BEGIN
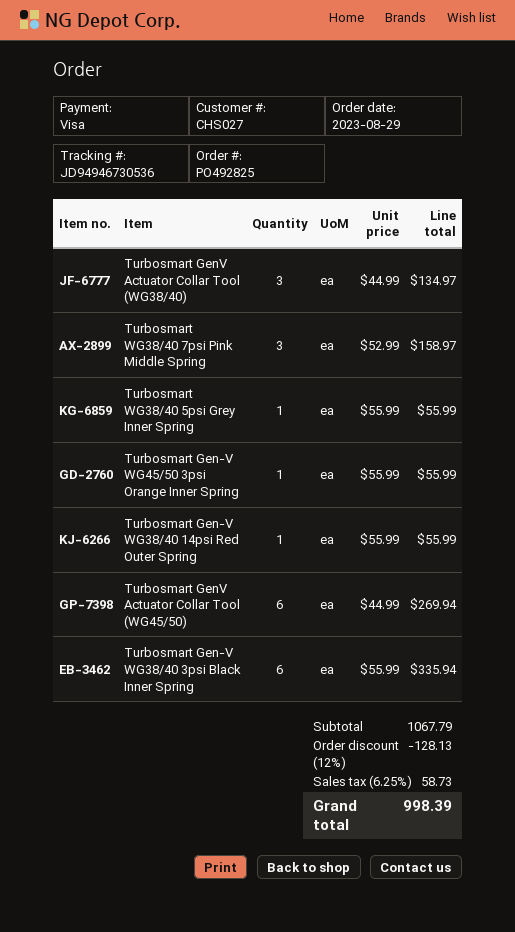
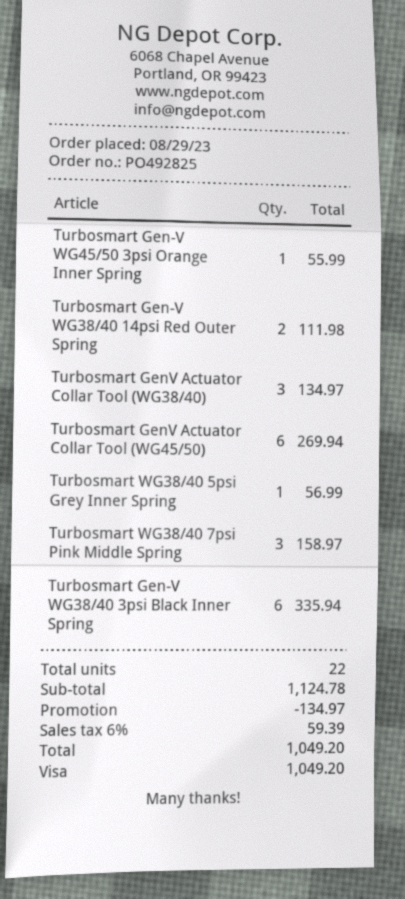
Turbosmart WG38/40 5psi Grey Inner Spring: 1 for 55.99 -> 1 for 56.99
Turbosmart Gen-V WG38/40 14psi Red Outer Spring: 1 for 55.99 -> 2 for 111.98
subtotal: 1067.79 -> 1124.78
discount: 128.13 -> 134.97
tax: 6.25% = 58.73 -> 6% = 59.39
total: 998.39 -> 1049.20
END
__WHAT THE TASK REQUIRES__. Restate the preceding entries in full, word for word, with the pictures removed.

__WRITTEN RESPONSE__.
Turbosmart WG38/40 5psi Grey Inner Spring: 1 for 55.99 -> 1 for 56.99
Turbosmart Gen-V WG38/40 14psi Red Outer Spring: 1 for 55.99 -> 2 for 111.98
subtotal: 1067.79 -> 1124.78
discount: 128.13 -> 134.97
tax: 6.25% = 58.73 -> 6% = 59.39
total: 998.39 -> 1049.20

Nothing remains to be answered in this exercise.